My grandmother etched something into my soul when I was a child - that two steps towards the One warrants a love that rushes back, fifty-fold. 

And now the tears that stain my cheeks burn because I know You. I know where you reside and how deep in me you live. How you stretch over my body and call it Home. I know you so deeply that to house doubt would be a disservice to all the love you have revealed in me. tadakhar//maktuub … you were never silent from me but taught me what tune to listen for. refined my ear and showed me how frivolous love letters are when ultimately, you have never left me. you, as the everlasting breath in my body and me as the canvas with which you varnish - a love affair I would do nothing to rid myself of. 

I sing, again.

allowing my body and bodies to feel a liberation so foreign puts a move on my heart. and it’s the freedom to feel, the freedom to bellow and burn from within. the freedom to be pained. the freedom to rise from that very pain like a Phoenix. the freedom to learn from the pain and fall in love with the sanctity of feeling good. the freedom to feel good. the freedom to walk out on a limb for yourself and call it grace or an awakening but the freedom to self-care yourself right into sovereignty, making your very existence a service, do you hear me? the freedom to declare eons worth of medicine and healing as a mechanism to unchain your heart. you are the remedy. the freedom to soften. the freedom to know the expression of this body, though a temporal resting place, is a temple.. a sanctuary. a freedom to lick the insides of your mouth for the right flavor of truth. dig and find freedom so foreign, it puts a move on your heart. 

almost.

our feet gave off heavenly hums of heat. holding hands, we swept up every bit of joy and named it after one another. you were my keepsake and me? your amulet. a couple of good luck charms in the flesh. and lord knows we refused to entertain coincidence. through us, we learned the weight of a hand in good faith. we taught each other to speak up straight, like God was listening. there was a bellow when we met. lightening striking a million wombs, I think we may have even frightened Karma. Or at least kept it at bay. the power of two hearts in an endless sway, making a new day, every day. we tasted freedom the same, music sat in our mouths identically. a twin to me. euphoria was the flavor of our nostalgia and we spun around for so long that we almost became timeless. we almost became perfect. squinting, we almost saw the lining, glistening in gold; dripping onto the mantle of our souls. 

Texts I Never Sent.

‪When you hear the blue jays singing close to midnight won’t you think of me? In the thick of nostalgia somewhere halfway between your deepest desires and a quarter past 11, you start to feel a tugging at your heart. Hearing a call you cannot deny yet somehow are unable to answer. It all sinks into you. Suddenly seeing into a darkness which tunnels you right into my lap; your walk sings to me in its pace. I carve out a special place in my heart for the beating of yours and this is all to formulate language, saying: I am grateful to know you. I gladly follow the beat of your drum … do you hear how melodic we sound? How we sway and drip with hymns from our fingertips? Do you see how we are the color Gold, bottled up in flesh? There is no likeness like you and this makes me like you. There … I said it. I like you. ‬

2am.

‪Look back, forward and within — in all radial directions. Will your vision to your past and kiss the feet of those who walked before you. Bless their journey and their souls. Direct your vision to where you will catapult. Fling yourself with no avail, heart cavity open, and plummet towards your endless forever. Carve the newer spaces through the sheer power of your focus. And then settle, settle slowly and softly to the inner vision, the now-mindedness and look around you. Let the air waft through your finger tips and savor the flavor of right now. And right now. And right now.‬

Composed at 5:55am.

What is a breakdown without a breakthrough? Who would’ve thought that simultaneously as all fell apart and I took the last of my gasping breaths after all the crying that a piece of paradise was on the other side of utter hopelessness?
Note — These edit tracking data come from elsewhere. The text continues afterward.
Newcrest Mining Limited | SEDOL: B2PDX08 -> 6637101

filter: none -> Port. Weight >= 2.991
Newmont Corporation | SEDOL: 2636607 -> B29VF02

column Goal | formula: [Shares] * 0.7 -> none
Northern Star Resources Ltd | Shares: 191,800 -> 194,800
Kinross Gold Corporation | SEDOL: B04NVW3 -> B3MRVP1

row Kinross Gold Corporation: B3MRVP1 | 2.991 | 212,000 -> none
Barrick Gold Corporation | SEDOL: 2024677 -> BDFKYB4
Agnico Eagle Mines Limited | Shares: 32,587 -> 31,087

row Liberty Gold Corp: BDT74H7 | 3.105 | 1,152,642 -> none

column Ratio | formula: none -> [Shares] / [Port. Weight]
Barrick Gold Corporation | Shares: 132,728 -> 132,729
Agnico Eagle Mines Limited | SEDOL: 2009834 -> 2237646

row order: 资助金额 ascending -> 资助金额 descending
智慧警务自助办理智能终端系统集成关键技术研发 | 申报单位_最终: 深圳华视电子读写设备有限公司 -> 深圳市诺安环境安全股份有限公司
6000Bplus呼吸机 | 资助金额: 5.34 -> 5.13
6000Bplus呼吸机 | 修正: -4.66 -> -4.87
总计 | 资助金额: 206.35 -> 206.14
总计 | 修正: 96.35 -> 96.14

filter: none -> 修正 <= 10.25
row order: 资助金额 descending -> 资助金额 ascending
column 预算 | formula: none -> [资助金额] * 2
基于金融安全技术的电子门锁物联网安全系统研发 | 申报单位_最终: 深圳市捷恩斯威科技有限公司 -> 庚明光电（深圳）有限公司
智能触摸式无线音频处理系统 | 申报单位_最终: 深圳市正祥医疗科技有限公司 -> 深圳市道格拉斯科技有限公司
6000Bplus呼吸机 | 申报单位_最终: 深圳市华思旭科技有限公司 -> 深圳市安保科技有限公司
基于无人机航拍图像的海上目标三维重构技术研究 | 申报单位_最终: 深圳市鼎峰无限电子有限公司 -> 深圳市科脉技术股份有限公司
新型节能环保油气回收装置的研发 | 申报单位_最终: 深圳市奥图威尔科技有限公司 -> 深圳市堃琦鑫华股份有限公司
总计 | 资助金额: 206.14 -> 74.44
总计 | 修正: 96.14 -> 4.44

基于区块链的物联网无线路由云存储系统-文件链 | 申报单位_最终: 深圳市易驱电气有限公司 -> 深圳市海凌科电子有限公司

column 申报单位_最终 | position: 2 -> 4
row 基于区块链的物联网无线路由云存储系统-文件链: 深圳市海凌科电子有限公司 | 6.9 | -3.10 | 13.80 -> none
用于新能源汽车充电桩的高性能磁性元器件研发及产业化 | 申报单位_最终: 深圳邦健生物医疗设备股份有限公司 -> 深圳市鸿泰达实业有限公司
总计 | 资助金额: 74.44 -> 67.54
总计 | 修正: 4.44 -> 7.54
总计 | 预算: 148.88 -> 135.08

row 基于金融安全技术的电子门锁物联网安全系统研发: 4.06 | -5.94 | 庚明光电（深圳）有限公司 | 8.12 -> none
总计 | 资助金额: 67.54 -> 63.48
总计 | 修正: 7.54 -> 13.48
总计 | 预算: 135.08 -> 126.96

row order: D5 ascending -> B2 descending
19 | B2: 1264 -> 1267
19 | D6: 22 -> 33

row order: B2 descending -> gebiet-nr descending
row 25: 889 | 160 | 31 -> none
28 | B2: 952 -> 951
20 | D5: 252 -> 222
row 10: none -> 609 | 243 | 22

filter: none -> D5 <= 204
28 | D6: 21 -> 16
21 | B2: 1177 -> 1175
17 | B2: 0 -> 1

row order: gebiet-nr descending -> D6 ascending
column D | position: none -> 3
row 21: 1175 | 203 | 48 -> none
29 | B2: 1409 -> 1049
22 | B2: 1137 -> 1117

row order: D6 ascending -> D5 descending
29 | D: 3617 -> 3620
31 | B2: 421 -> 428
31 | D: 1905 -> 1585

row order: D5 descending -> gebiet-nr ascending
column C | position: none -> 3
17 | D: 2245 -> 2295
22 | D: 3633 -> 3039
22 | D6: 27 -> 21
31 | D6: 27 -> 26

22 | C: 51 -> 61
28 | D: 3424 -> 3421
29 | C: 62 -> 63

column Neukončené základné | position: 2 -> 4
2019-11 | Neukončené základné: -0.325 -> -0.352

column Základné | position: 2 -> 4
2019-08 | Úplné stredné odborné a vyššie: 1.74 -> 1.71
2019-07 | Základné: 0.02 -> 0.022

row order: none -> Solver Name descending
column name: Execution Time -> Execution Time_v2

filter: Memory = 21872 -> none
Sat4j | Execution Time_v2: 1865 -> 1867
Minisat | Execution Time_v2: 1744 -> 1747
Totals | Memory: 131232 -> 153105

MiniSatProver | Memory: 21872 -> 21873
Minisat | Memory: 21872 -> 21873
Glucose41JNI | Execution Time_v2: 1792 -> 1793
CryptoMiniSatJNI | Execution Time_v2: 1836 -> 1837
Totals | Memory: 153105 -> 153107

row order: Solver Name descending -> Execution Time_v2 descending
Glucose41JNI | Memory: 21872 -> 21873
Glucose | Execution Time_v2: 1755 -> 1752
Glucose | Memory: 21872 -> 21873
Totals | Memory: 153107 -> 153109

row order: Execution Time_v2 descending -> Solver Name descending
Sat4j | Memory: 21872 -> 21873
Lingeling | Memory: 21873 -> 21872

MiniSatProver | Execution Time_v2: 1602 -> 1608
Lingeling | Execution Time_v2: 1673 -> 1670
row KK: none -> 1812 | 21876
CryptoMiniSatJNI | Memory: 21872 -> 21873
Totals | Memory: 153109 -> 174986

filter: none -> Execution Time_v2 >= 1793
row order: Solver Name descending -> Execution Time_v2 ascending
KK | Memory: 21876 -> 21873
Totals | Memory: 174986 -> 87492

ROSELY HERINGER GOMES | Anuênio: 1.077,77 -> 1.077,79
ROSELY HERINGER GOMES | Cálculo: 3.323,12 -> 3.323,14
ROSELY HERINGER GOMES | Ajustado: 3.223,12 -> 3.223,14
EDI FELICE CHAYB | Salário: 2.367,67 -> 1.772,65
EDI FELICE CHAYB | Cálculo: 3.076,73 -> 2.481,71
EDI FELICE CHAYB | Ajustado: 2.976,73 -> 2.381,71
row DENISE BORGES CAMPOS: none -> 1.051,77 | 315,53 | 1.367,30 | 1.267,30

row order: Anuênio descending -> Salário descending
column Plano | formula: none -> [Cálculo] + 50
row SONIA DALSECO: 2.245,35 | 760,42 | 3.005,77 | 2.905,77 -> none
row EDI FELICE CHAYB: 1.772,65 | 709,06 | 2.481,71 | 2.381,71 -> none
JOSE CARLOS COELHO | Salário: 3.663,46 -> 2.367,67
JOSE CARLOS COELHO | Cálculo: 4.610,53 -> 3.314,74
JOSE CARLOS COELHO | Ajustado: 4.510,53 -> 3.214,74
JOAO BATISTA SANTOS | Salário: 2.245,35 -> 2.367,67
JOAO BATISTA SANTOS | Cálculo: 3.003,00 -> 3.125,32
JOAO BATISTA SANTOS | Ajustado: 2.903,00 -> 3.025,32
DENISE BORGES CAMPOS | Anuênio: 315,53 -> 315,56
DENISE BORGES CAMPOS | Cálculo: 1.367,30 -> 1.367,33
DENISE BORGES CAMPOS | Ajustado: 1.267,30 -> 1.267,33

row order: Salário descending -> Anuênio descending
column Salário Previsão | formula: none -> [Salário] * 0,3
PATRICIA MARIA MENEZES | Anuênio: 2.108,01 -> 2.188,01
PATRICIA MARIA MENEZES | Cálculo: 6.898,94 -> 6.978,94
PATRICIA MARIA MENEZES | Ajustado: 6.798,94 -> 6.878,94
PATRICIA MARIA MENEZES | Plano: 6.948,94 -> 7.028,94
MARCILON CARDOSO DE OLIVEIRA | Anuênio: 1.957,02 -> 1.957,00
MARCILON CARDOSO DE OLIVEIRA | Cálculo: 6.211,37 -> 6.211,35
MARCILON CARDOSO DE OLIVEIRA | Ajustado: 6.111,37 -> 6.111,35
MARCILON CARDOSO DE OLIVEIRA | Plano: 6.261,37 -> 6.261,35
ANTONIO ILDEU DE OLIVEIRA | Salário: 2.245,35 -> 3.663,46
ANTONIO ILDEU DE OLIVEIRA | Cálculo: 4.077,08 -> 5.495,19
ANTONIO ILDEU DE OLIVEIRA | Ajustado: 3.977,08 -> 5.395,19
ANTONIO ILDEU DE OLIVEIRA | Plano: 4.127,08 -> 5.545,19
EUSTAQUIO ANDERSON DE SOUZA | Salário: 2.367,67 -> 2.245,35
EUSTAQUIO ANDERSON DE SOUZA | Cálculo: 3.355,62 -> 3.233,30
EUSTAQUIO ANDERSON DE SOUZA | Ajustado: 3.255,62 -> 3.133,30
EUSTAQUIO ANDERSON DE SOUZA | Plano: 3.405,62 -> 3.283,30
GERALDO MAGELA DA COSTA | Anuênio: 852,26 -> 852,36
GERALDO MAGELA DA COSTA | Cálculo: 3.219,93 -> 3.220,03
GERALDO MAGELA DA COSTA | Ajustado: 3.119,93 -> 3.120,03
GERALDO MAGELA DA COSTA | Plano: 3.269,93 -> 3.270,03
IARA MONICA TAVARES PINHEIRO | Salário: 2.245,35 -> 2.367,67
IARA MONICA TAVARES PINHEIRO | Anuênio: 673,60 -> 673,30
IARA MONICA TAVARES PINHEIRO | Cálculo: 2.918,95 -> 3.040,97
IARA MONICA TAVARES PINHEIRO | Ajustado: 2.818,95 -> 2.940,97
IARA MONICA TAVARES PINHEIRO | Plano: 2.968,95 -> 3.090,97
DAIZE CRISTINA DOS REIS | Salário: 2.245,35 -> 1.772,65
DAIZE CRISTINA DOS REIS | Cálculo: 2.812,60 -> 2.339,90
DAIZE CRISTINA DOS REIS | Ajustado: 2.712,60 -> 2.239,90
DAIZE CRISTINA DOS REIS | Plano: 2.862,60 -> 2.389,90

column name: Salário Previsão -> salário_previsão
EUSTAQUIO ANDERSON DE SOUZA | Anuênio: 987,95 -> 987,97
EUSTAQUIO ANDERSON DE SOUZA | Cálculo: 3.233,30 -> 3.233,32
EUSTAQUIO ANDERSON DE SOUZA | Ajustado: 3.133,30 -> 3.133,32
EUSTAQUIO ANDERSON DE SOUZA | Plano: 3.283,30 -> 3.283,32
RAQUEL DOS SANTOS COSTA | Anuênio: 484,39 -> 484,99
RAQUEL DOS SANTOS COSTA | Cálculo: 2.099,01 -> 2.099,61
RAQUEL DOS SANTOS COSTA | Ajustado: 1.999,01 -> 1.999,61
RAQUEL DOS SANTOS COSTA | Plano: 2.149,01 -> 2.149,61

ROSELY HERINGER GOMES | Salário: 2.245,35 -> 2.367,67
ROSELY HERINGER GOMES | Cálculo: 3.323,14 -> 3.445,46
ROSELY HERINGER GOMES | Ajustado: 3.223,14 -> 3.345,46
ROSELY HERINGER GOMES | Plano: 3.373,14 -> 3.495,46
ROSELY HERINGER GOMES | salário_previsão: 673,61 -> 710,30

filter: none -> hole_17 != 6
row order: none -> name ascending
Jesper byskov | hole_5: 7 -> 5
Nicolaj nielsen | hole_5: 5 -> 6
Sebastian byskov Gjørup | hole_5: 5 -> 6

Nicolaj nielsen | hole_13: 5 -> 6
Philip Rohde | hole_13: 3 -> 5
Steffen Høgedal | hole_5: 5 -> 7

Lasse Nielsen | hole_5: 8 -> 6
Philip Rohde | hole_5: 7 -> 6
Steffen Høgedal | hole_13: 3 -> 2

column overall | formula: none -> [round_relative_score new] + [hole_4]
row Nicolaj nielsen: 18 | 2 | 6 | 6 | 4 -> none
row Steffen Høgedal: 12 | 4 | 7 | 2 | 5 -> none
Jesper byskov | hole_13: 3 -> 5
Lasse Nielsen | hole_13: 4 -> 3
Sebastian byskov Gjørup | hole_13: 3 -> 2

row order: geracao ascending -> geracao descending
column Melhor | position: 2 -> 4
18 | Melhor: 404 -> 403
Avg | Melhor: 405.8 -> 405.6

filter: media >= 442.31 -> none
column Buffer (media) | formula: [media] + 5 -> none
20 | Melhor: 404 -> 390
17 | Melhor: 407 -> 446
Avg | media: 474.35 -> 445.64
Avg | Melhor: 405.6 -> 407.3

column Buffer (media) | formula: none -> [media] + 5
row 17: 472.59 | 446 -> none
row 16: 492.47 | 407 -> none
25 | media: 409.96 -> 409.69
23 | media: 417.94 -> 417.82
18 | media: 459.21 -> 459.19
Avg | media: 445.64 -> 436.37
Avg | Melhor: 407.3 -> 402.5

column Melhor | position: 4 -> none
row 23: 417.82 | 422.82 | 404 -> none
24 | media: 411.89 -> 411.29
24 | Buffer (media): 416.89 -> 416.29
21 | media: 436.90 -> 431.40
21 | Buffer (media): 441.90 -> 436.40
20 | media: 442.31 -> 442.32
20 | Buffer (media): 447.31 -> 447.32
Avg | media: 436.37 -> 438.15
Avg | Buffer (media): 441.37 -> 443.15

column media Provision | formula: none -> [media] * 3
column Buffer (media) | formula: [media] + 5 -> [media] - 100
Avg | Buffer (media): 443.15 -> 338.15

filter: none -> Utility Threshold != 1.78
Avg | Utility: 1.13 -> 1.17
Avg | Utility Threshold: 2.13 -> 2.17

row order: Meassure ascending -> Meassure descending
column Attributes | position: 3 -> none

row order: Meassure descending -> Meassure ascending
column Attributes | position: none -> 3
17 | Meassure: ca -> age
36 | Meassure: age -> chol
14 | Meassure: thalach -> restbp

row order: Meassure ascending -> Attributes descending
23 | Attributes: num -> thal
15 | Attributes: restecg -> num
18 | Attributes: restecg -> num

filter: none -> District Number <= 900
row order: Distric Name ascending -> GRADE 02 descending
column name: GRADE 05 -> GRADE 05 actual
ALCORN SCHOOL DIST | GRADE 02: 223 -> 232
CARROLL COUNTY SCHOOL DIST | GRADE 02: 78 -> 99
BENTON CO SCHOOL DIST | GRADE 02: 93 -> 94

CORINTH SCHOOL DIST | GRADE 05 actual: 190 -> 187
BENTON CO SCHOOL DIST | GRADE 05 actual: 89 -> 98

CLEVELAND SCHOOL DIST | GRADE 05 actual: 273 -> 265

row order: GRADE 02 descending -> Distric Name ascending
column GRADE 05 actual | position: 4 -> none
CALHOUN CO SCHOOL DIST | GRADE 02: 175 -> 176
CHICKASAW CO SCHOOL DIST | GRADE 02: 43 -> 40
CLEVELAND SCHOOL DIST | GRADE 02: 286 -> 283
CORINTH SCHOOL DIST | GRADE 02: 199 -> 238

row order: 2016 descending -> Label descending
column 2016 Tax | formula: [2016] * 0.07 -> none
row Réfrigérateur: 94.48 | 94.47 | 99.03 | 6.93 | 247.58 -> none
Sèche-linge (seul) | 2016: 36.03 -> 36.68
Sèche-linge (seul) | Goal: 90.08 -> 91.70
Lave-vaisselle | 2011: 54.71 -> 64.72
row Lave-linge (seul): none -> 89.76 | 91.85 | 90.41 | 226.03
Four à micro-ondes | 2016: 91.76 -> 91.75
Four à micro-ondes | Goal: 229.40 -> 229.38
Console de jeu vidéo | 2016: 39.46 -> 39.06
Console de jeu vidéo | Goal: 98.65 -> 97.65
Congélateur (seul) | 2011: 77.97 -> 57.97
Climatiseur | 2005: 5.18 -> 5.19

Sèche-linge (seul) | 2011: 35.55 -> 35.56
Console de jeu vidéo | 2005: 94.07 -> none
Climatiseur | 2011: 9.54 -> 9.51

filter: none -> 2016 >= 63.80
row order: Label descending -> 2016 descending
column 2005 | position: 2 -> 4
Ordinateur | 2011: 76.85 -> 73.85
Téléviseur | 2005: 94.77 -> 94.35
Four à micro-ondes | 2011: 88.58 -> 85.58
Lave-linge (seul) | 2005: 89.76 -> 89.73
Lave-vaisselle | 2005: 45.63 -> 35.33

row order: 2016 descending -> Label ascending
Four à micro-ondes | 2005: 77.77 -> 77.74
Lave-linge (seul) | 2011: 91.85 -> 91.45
I feel as though life has taken a chisel to the hardened edges of my heart and given me an ultimatum. One where we promise each other things I would never dare repeat but I wonder — after the pinky swear was over — if there’s a place in our hearts that is opened when we find ourselves without someone who was once a dear companion?


Someone once said that a heart break and heart opening can be the same thing depending on who is listening.



One day in the near nowness, I will look back with wise and sweet fondness to connect dots I cannot see. Someday this will be an elegy; my own personal swan song and I’ll look back, held up by a strengthening nostalgia.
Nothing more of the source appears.